When I started thinking about this column, I was particularly tired.
Tired of writing, tired of reading.
I thought I’d start it with the catchy line, “Stop the information train — I want to get off.”
Now, though, I think it would be more apt to say, “The information train’s going to stop. And then we’re all going to be off.” (And not because the Earth’s magnetic poles are poised to flip, either. More on that later.)
I spend a fair amount of my working days writing — with a workload at my home newspaper of four columns and four editorials a week, I have to be. But I spend far more time reading and researching, and there has never been a better time, or a longer reach, for that reading.
We are in a golden age for information: in one day, for example, I got to read a 3,800-word piece in Quillette on why social shaming could actually create the kind of hateful ideologies the shaming wants to halt (“In Defense of Offense”), almost 8,000 words from Mother Jones (published in 2014) on the takeover of Newsweek magazine by a Christian sect called The Community “Who’s behind Newsweek?”), and a something-over-2,300-word New York Times piece on older Americans leaving traditional living arrangements to travel the country, living full time in converted vans and buses (“The Real Burning Man: What it’s like to be a ‘full-time hobo — and why people do it”).
I made my way through 1,100 words of a treatise on how the philosopher Arthur Schopenhauer’s thinking can explain the doldrums of midlife (“How Schopenhauer’s thought can illuminate a midlife crisis") and agreed in many ways with 2,700 words’ worth of “Look at me: why attention-seeking is the defining need of our times” in The Guardian.
In all, my web history from one day lists 53 articles I read, from the involved to the ridiculous.
I learned not only that a Donkey Kong player classed as one of the best in the world had been stripped of his highest scores after it was determined he hadn’t been playing on the video game, but on a Donkey Kong emulator — and why using a game emulator would allow for cheating and higher scores.
And I learned that, in the video game Super Mario, the outlandish red and white ball atop the character Toad is, in fact, part of his head, not a hat.
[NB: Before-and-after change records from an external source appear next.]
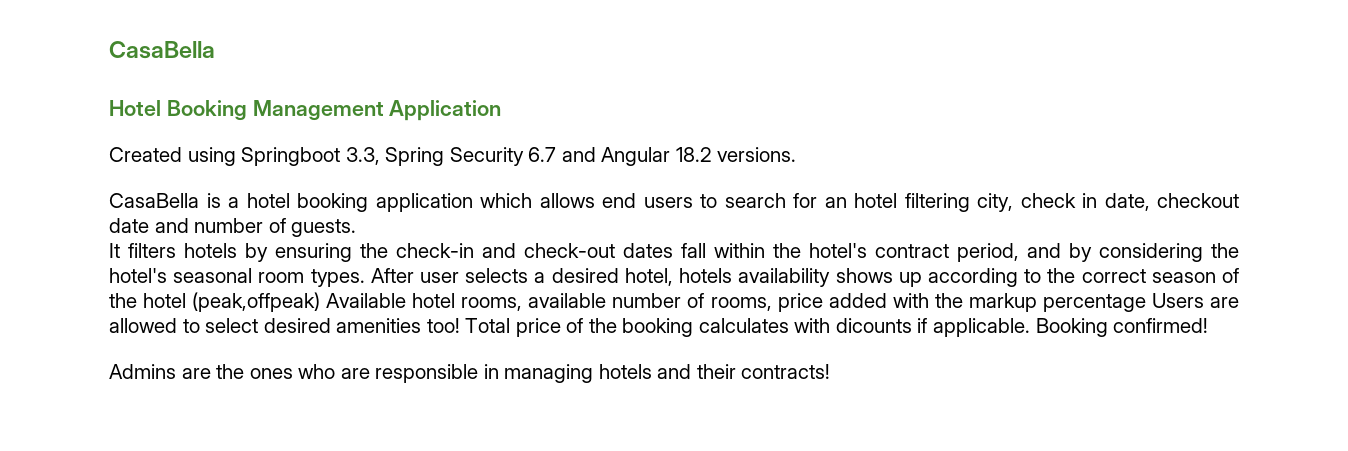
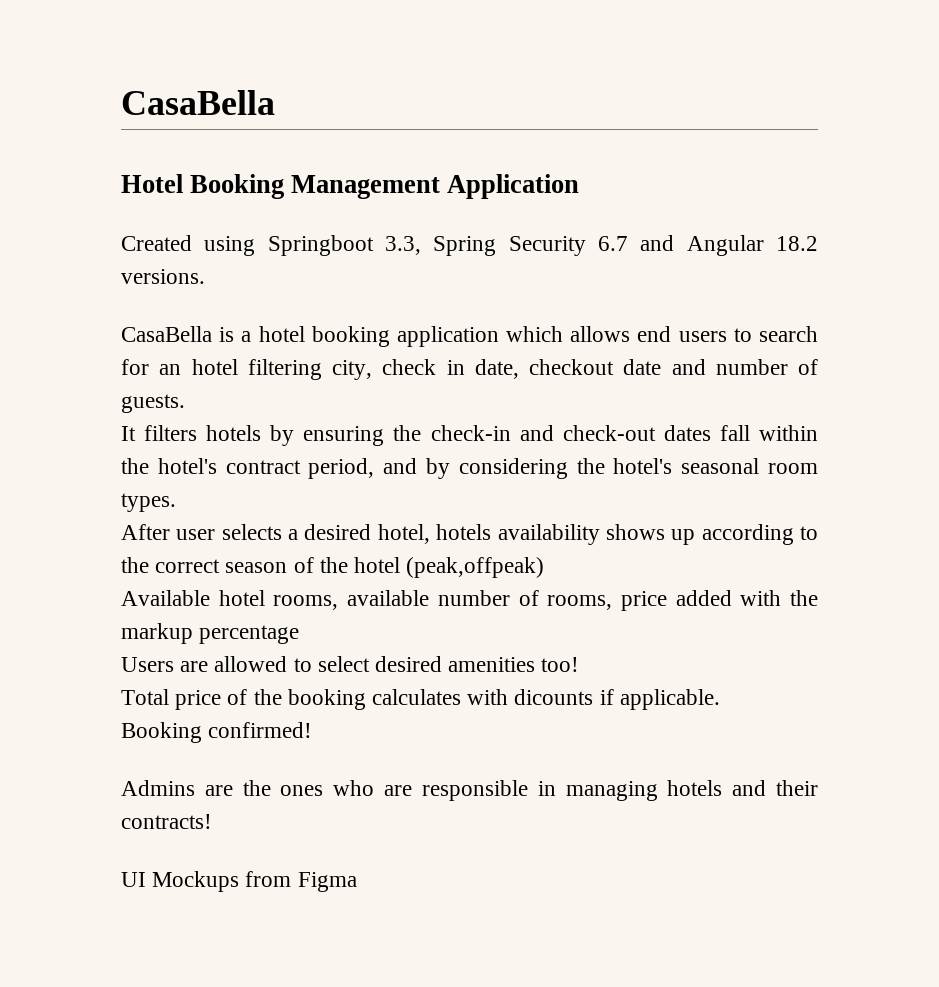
- It filters hotels by ensuring the check-in and check-out dates fall within the hotel's contract period, and by considering the hotel's seasonal room types. After user selects a desired hotel, hotels availability shows up according to the correct season of the hotel (peak,offpeak) Available hotel rooms, available number of rooms, price added with the markup percentage Users are allowed to select desired amenities too! Total price of the booking calculates with dicounts if applicable. Booking confirmed!
+ It filters hotels by ensuring the check-in and check-out dates fall within the hotel's contract period, and by considering the hotel's seasonal room types.
+ After user selects a desired hotel, hotels availability shows up according to the correct season of the hotel (peak,offpeak)
+ Available hotel rooms, available number of rooms, price added with the markup percentage
+ Users are allowed to select desired amenities too!
+ Total price of the booking calculates with dicounts if applicable.
+ Booking confirmed!
+ UI Mockups from Figma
But these riches can’t last.
It all makes me think of an article on single malt Scotch and the supply and demand equation I read in in the National Post in early January 2016 (“Drink ’em while you got ’em: It’s last call for the old whiskies, a victim of their own success”) by Adam McDowell.
The argument? That this is the golden age of single malts, but that it can’t last. With so many people seeking out rare whiskies, and with limited stocks and long lead-times to mature the spirits, whiskies that are affordable now will disappear from the market, as those with money drive up prices.
I think something of the reverse could happen in the golden age of information.
Information may have more reach than ever before, but people are often loath to pay even pennies for work that costs real money to produce. And without that money, the same kind of work can’t continue to be done.
Oh, and back to the Earth’s magnetic poles flipping?
I also read this week about the impending switch of the north and south magnetic poles — along with the suggestion that a coming switch could weaken the Earth’s magnetic field and allow solar flares to disrupt everything from long-term communication to power grids.
So maybe it’s all moot, anyway. But keep reading.